→ ENTRIES SUPPLIED
● ● ● ● ●

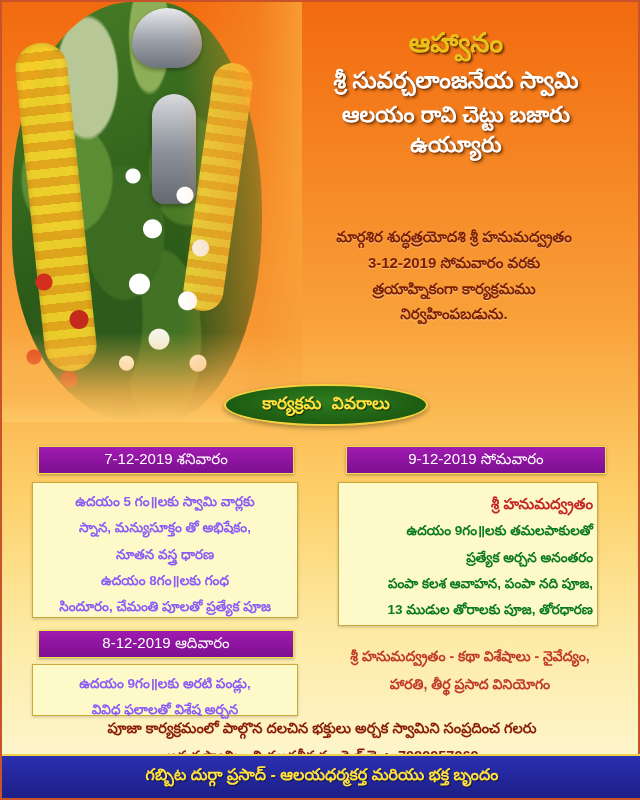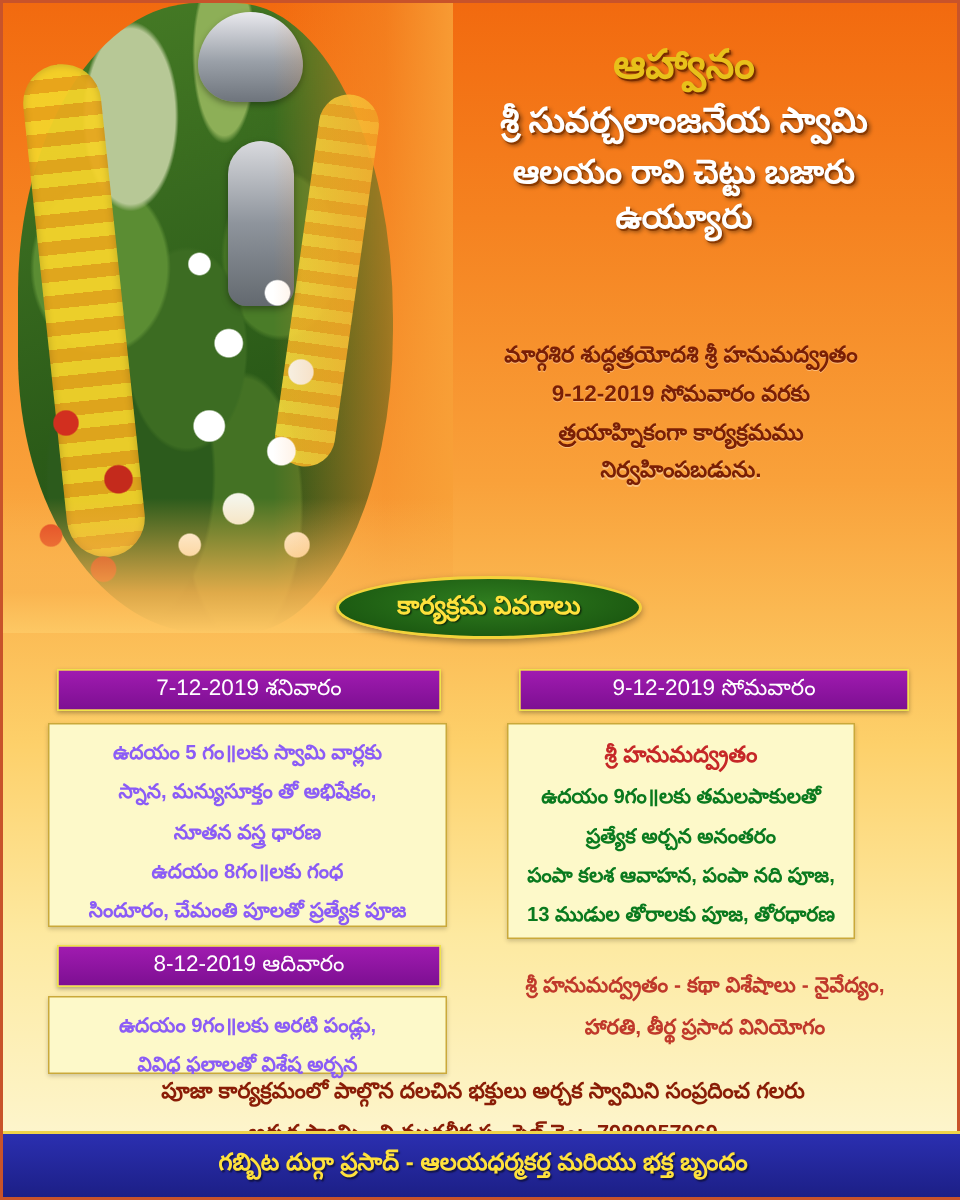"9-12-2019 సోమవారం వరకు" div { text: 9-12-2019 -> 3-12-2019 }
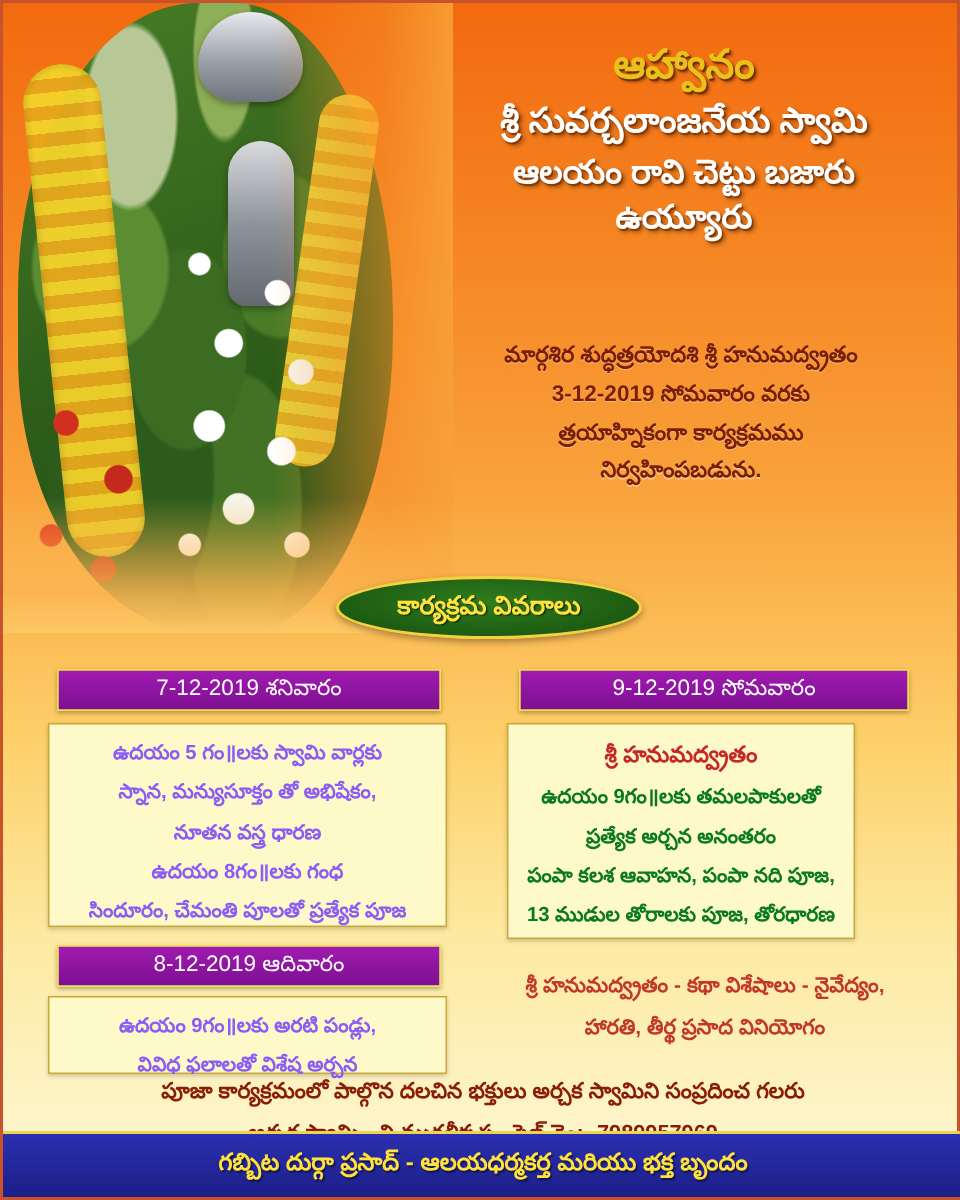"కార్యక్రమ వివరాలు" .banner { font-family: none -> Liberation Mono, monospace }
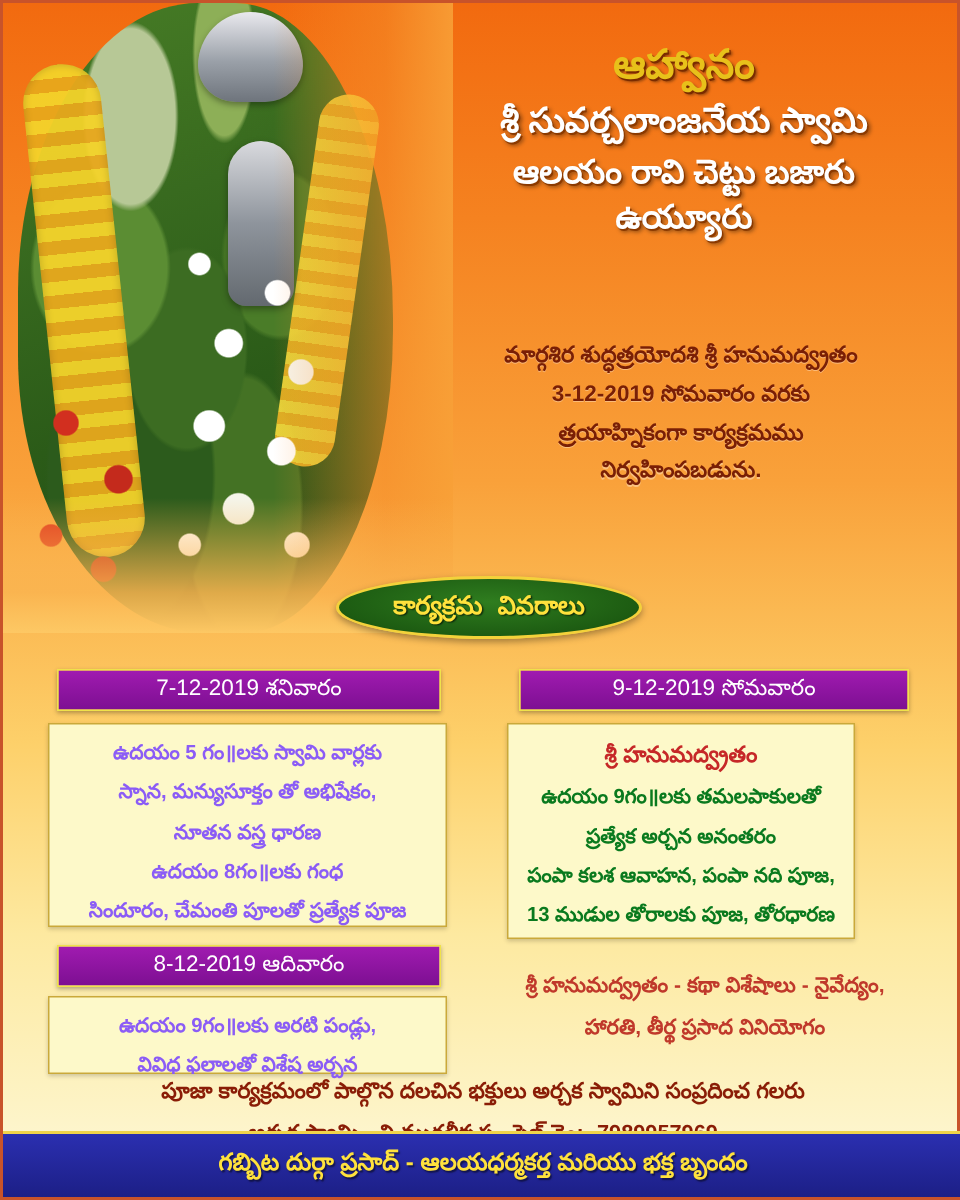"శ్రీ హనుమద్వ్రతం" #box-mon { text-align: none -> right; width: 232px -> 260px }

● ● ● ● ●

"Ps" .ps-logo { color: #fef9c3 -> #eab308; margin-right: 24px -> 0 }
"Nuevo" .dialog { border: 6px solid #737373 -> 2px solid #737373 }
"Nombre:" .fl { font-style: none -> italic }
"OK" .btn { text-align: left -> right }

● ● ● ● ●

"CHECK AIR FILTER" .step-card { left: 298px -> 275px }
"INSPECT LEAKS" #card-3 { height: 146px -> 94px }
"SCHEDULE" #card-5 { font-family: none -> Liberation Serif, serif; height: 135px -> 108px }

● ● ● ● ●

→ WHAT THE TASK ASKS
Your answer should be every line above that contains the word "card".

→ RESULT OF THE EXERCISE
"CHECK AIR FILTER" .step-card { left: 298px -> 275px }
"INSPECT LEAKS" #card-3 { height: 146px -> 94px }
"SCHEDULE" #card-5 { font-family: none -> Liberation Serif, serif; height: 135px -> 108px }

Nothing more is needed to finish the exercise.